| EXERCISE AIM |
The reply should hold every line of the data, unchanged and complete.

| RECORDS FOR THIS TASK |
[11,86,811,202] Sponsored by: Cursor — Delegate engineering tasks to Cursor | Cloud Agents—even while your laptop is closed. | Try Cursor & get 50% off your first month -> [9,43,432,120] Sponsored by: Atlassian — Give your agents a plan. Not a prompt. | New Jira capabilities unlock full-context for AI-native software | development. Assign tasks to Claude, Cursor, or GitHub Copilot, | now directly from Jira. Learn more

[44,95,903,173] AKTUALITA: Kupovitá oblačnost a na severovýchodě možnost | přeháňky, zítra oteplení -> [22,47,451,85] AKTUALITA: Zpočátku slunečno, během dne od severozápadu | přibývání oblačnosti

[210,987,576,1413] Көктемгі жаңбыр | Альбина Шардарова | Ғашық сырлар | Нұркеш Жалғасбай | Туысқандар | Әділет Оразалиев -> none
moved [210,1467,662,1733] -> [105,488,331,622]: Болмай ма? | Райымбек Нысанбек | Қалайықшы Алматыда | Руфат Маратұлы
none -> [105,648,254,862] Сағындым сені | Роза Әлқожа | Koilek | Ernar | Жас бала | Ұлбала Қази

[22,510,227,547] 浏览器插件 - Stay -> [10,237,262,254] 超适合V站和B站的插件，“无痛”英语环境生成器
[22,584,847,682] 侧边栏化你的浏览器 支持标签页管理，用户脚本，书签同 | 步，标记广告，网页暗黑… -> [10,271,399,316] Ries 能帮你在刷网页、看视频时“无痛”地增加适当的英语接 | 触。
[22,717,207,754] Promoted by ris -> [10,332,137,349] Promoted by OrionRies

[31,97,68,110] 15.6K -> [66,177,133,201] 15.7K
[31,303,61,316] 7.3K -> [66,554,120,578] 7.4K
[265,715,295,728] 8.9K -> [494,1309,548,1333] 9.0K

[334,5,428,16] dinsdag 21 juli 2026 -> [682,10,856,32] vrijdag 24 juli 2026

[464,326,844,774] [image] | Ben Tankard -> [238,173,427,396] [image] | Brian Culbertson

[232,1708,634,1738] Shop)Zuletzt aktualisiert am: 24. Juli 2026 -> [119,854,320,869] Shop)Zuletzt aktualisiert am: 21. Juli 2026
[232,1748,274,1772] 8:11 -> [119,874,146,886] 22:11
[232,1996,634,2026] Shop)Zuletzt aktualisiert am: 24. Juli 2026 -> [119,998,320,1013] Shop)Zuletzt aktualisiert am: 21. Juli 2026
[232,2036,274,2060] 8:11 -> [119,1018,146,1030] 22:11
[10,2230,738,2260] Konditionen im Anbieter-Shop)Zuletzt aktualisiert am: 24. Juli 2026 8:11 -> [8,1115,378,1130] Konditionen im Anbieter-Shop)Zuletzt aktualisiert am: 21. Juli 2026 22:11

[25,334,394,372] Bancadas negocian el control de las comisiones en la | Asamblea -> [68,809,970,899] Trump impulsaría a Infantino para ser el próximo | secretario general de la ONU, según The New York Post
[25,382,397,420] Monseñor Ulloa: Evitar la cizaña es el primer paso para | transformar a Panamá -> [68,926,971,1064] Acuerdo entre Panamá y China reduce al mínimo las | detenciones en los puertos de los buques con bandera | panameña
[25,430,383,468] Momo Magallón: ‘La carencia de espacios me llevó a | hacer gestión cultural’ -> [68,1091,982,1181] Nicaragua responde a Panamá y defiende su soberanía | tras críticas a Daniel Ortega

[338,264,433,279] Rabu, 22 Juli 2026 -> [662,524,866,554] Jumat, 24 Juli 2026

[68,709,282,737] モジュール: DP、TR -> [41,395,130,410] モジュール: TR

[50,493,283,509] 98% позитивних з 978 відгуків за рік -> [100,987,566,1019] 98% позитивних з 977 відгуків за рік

| ANSWER FOR THIS EXERCISE |
[11,86,811,202] Sponsored by: Cursor — Delegate engineering tasks to Cursor | Cloud Agents—even while your laptop is closed. | Try Cursor & get 50% off your first month -> [9,43,432,120] Sponsored by: Atlassian — Give your agents a plan. Not a prompt. | New Jira capabilities unlock full-context for AI-native software | development. Assign tasks to Claude, Cursor, or GitHub Copilot, | now directly from Jira. Learn more

[44,95,903,173] AKTUALITA: Kupovitá oblačnost a na severovýchodě možnost | přeháňky, zítra oteplení -> [22,47,451,85] AKTUALITA: Zpočátku slunečno, během dne od severozápadu | přibývání oblačnosti

[210,987,576,1413] Көктемгі жаңбыр | Альбина Шардарова | Ғашық сырлар | Нұркеш Жалғасбай | Туысқандар | Әділет Оразалиев -> none
moved [210,1467,662,1733] -> [105,488,331,622]: Болмай ма? | Райымбек Нысанбек | Қалайықшы Алматыда | Руфат Маратұлы
none -> [105,648,254,862] Сағындым сені | Роза Әлқожа | Koilek | Ernar | Жас бала | Ұлбала Қази

[22,510,227,547] 浏览器插件 - Stay -> [10,237,262,254] 超适合V站和B站的插件，“无痛”英语环境生成器
[22,584,847,682] 侧边栏化你的浏览器 支持标签页管理，用户脚本，书签同 | 步，标记广告，网页暗黑… -> [10,271,399,316] Ries 能帮你在刷网页、看视频时“无痛”地增加适当的英语接 | 触。
[22,717,207,754] Promoted by ris -> [10,332,137,349] Promoted by OrionRies

[31,97,68,110] 15.6K -> [66,177,133,201] 15.7K
[31,303,61,316] 7.3K -> [66,554,120,578] 7.4K
[265,715,295,728] 8.9K -> [494,1309,548,1333] 9.0K

[334,5,428,16] dinsdag 21 juli 2026 -> [682,10,856,32] vrijdag 24 juli 2026

[464,326,844,774] [image] | Ben Tankard -> [238,173,427,396] [image] | Brian Culbertson

[232,1708,634,1738] Shop)Zuletzt aktualisiert am: 24. Juli 2026 -> [119,854,320,869] Shop)Zuletzt aktualisiert am: 21. Juli 2026
[232,1748,274,1772] 8:11 -> [119,874,146,886] 22:11
[232,1996,634,2026] Shop)Zuletzt aktualisiert am: 24. Juli 2026 -> [119,998,320,1013] Shop)Zuletzt aktualisiert am: 21. Juli 2026
[232,2036,274,2060] 8:11 -> [119,1018,146,1030] 22:11
[10,2230,738,2260] Konditionen im Anbieter-Shop)Zuletzt aktualisiert am: 24. Juli 2026 8:11 -> [8,1115,378,1130] Konditionen im Anbieter-Shop)Zuletzt aktualisiert am: 21. Juli 2026 22:11

[25,334,394,372] Bancadas negocian el control de las comisiones en la | Asamblea -> [68,809,970,899] Trump impulsaría a Infantino para ser el próximo | secretario general de la ONU, según The New York Post
[25,382,397,420] Monseñor Ulloa: Evitar la cizaña es el primer paso para | transformar a Panamá -> [68,926,971,1064] Acuerdo entre Panamá y China reduce al mínimo las | detenciones en los puertos de los buques con bandera | panameña
[25,430,383,468] Momo Magallón: ‘La carencia de espacios me llevó a | hacer gestión cultural’ -> [68,1091,982,1181] Nicaragua responde a Panamá y defiende su soberanía | tras críticas a Daniel Ortega

[338,264,433,279] Rabu, 22 Juli 2026 -> [662,524,866,554] Jumat, 24 Juli 2026

[68,709,282,737] モジュール: DP、TR -> [41,395,130,410] モジュール: TR

[50,493,283,509] 98% позитивних з 978 відгуків за рік -> [100,987,566,1019] 98% позитивних з 977 відгуків за рік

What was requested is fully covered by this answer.